= Records supplied =
- - -
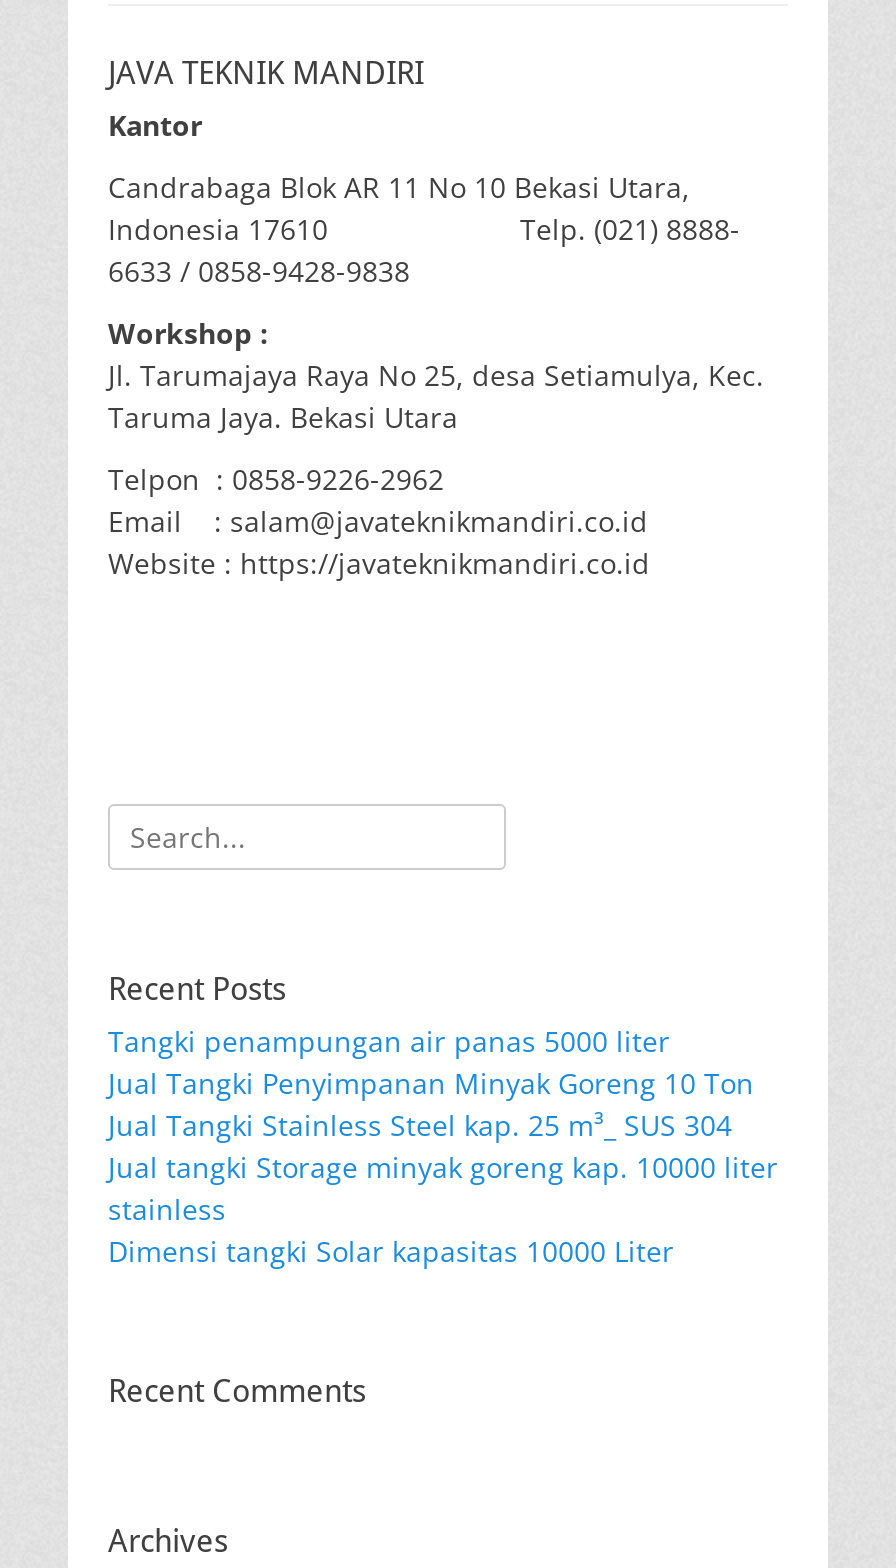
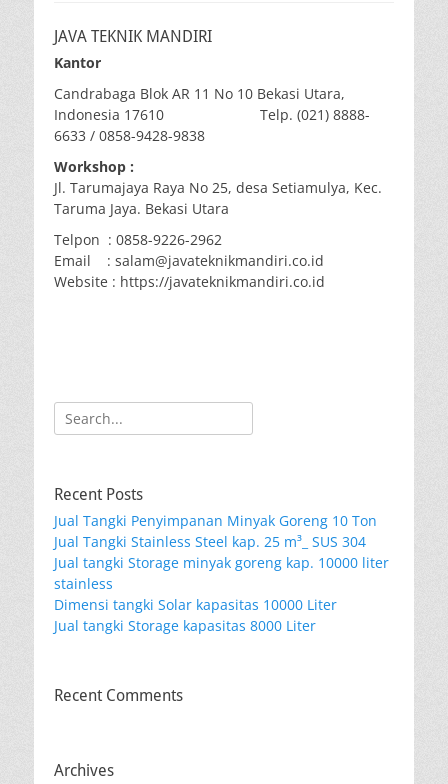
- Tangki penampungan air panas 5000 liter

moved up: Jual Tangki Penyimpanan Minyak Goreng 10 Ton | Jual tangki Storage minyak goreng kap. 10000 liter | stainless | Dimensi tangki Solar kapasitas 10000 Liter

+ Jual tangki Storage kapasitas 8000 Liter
- - -
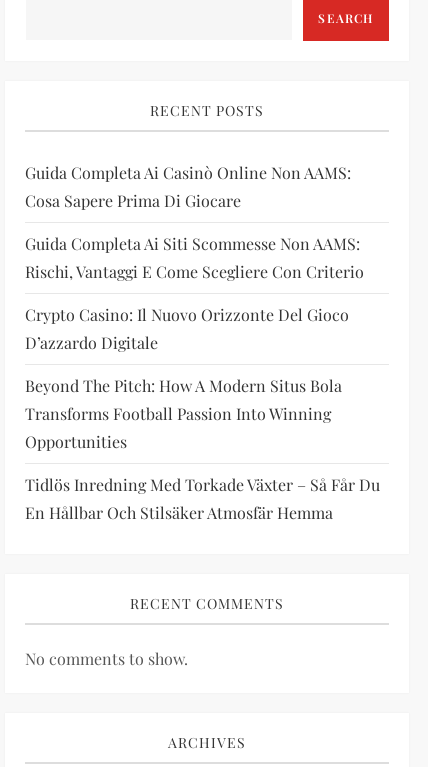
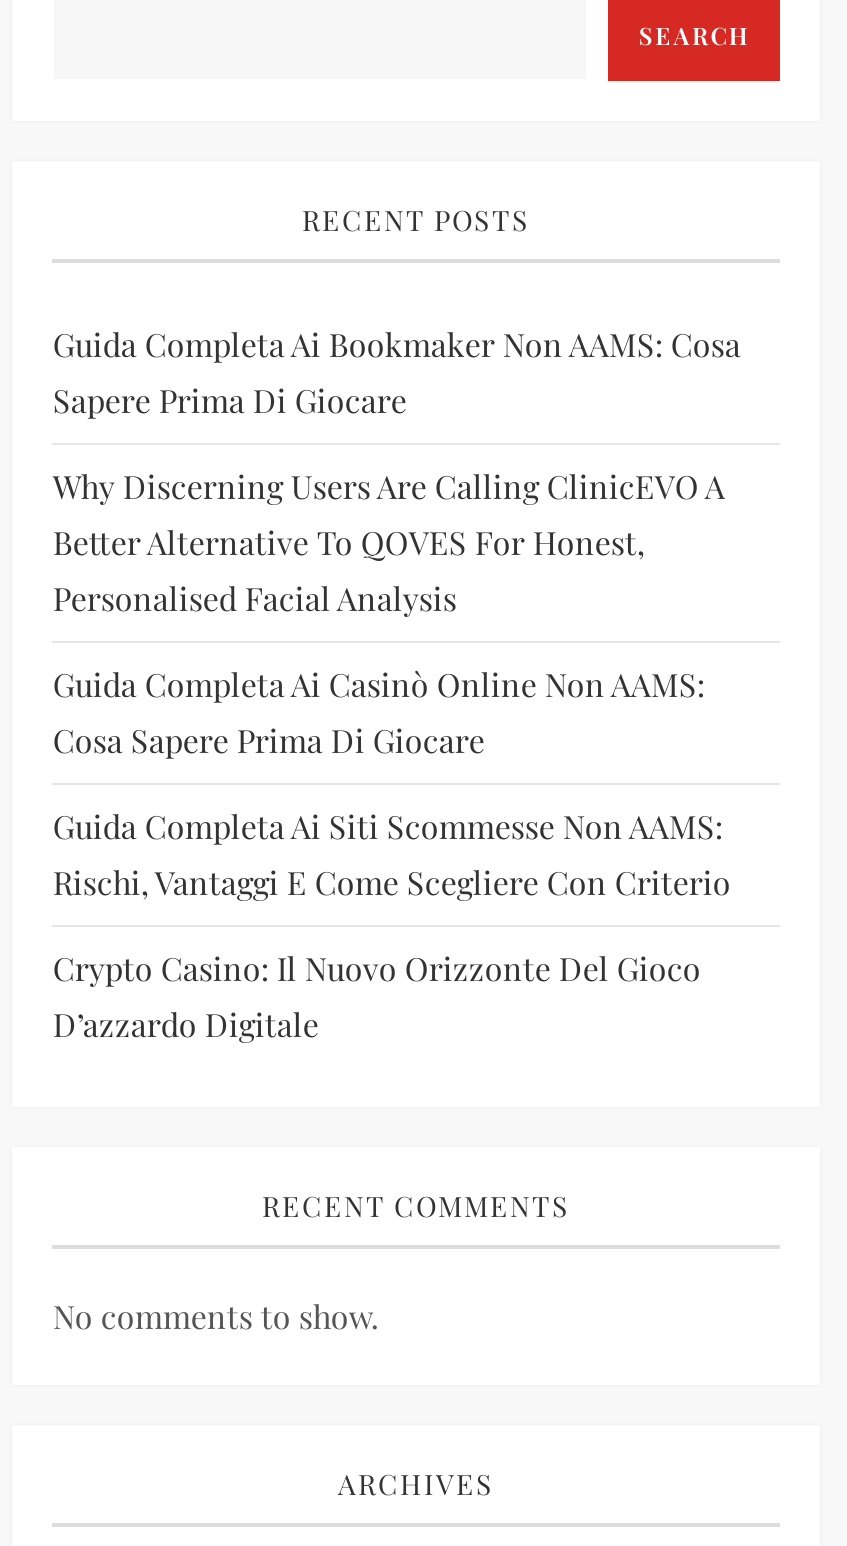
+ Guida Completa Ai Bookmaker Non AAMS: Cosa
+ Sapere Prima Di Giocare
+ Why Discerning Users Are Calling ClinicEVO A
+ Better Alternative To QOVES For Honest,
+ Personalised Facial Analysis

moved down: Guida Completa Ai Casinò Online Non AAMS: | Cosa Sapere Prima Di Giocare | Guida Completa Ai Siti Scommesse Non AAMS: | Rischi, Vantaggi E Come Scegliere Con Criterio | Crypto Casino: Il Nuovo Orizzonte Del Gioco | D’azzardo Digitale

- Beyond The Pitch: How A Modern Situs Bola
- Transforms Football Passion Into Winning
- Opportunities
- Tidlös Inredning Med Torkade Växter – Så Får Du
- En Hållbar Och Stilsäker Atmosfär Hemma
- - -
= Problem to solve =
Extract every line containing the string "Cosa" from the data above.

= Output for this exercise =
+ Guida Completa Ai Bookmaker Non AAMS: Cosa
moved down: Guida Completa Ai Casinò Online Non AAMS: | Cosa Sapere Prima Di Giocare | Guida Completa Ai Siti Scommesse Non AAMS: | Rischi, Vantaggi E Come Scegliere Con Criterio | Crypto Casino: Il Nuovo Orizzonte Del Gioco | D’azzardo Digitale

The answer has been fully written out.